Während der Chef schwächelt, wird den Russen immer bewusster, dass sich in den 13 Jahren der Putin-Herrschaft eine schamlos korrupte, arrogante und abgehobene Machtelite gebildet hat. Die Dekadenz der Mächtigen kennt kaum noch Grenzen.

Trunkenheit am Steuer

Da posiert Regierungschef Dmitri Medwedew, Putins Nachfolger und zugleich Vorgänger als Präsident, für einen Fernsehspot in einem sündhaft teuren Geländewagen und fordert allen Ernstes, Trunkenheit am Steuer mit einer Geldstrafe von 12.000 Euro zu ahnden. Die meisten Russen verdienen so viel nicht im ganzen Jahr.

Medwedews Stellvertreter, der für den Rüstungssektor zuständige Dmitri Rogosin, will dagegen in einem fünf Tonnen schweren Panzerwagen des Typs "Tigr" zur Arbeit fahren und empfiehlt das auch seinen Kollegen. Und während sich manche Russen fragen, ob sie nicht eigentlich von Halbirren regiert werden, entdecken Fahnder bei einer Razzia in der 13-Zimmer-Wohnung der Geliebten des Verteidigungsministers mehr als 1500 Schmuckstücke im Wert von mehreren Millionen Dollar.
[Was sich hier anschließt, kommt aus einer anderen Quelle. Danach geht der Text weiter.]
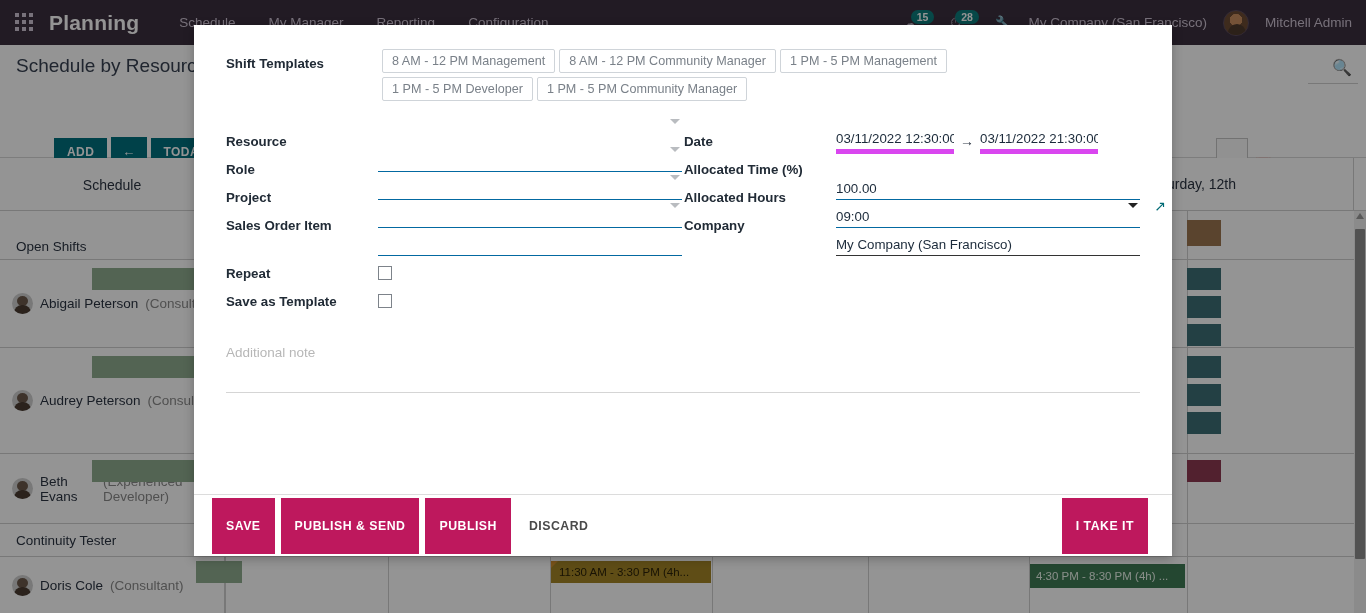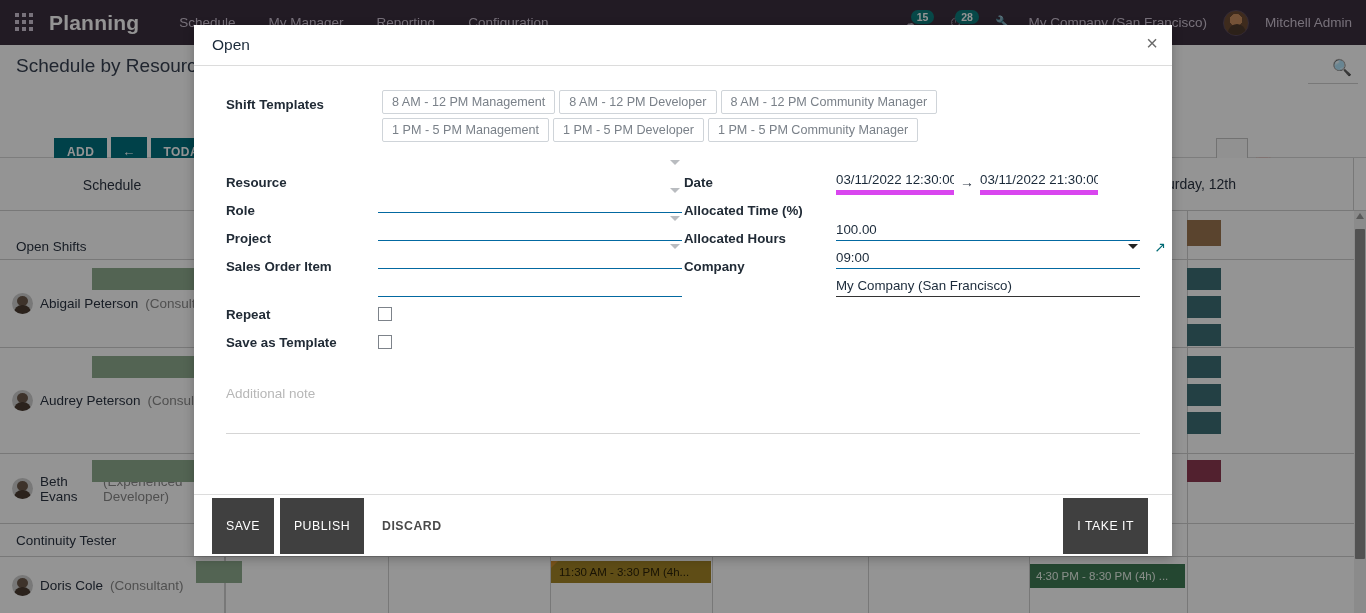"Open" div.modal-header { html: <div> <div>Open</div> <button>×</button> </div> -> none }
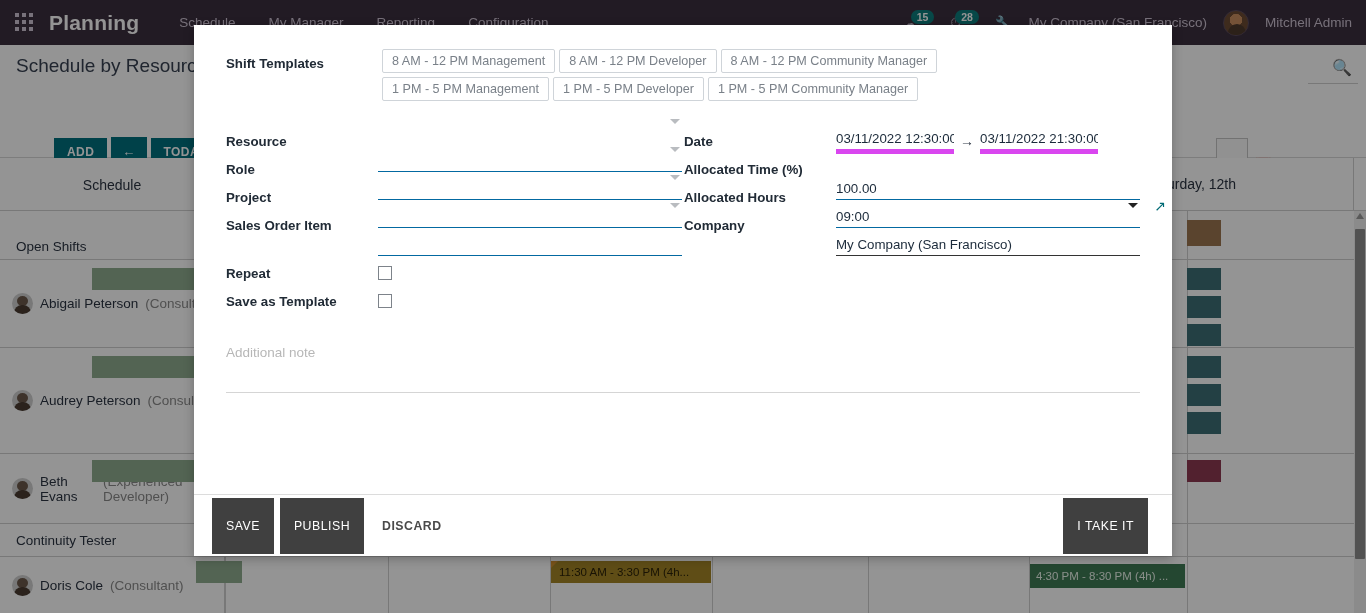"8 AM - 12 PM Developer" button.chip { html: <button>8 AM - 12 PM Developer</button> -> none }
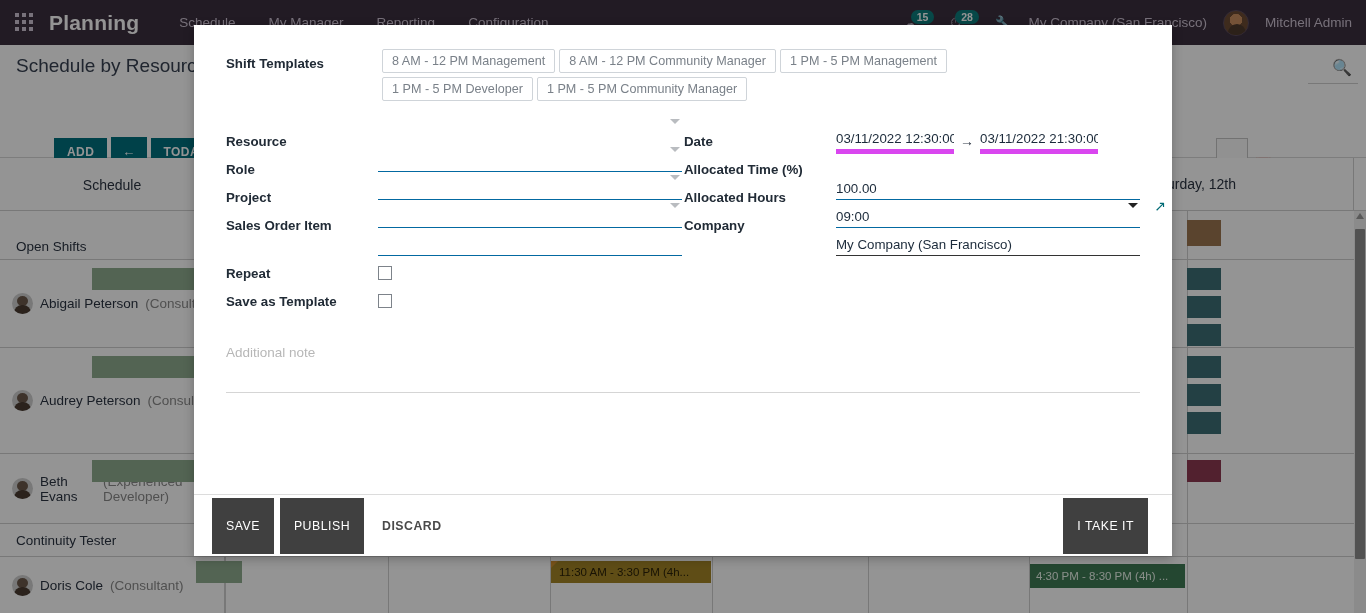"SAVE" .fbtn { background: #404040 -> #be185d; font-weight: normal -> bold }
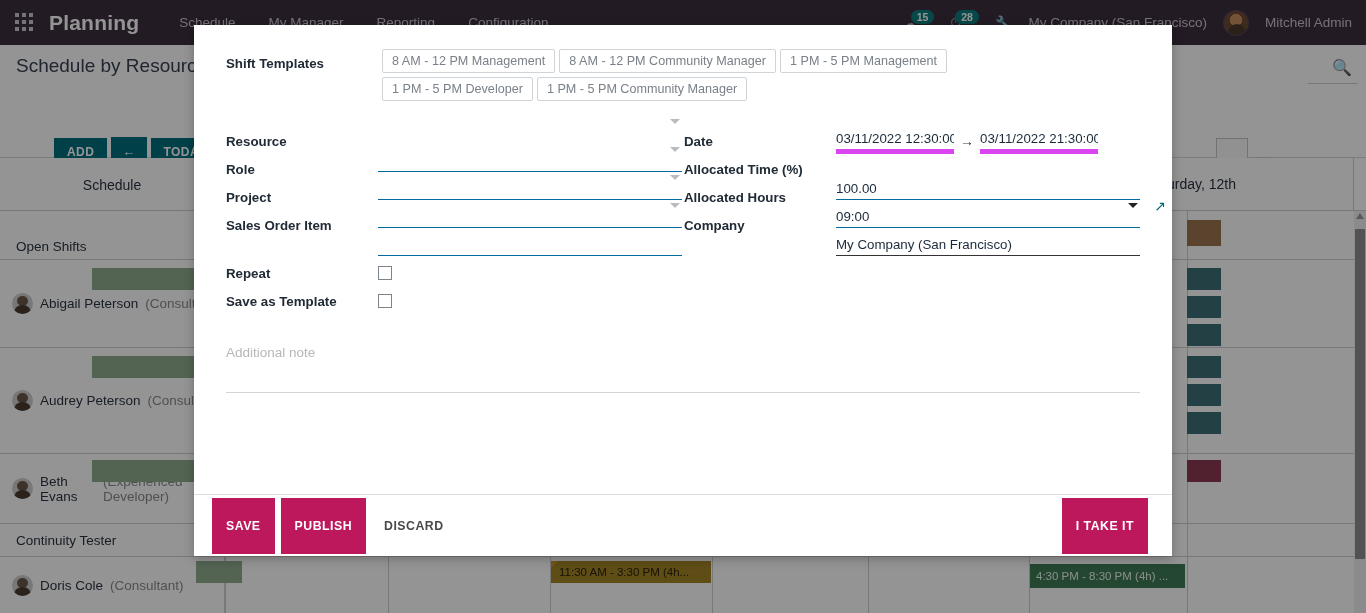"PUBLISH & SEND" button.fbtn { html: none -> <button>PUBLISH &amp; SEND</button> }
Wie diese Elite über das eigene Volk denkt, verriet kürzlich der Nachwuchs-Parlamentarier Ilja Kostunow: "In der Duma ist der allerdümmste Abgeordnete noch klüger als der Durchschnittsbürger", tönte der 32-Jährige, der für die Kremlpartei "Geeintes Russland" im Parlament sitzt. Kostunow musste sich für seine Äußerung vor der Ethik-Kommission der Duma verantworten. Er wurde freigesprochen.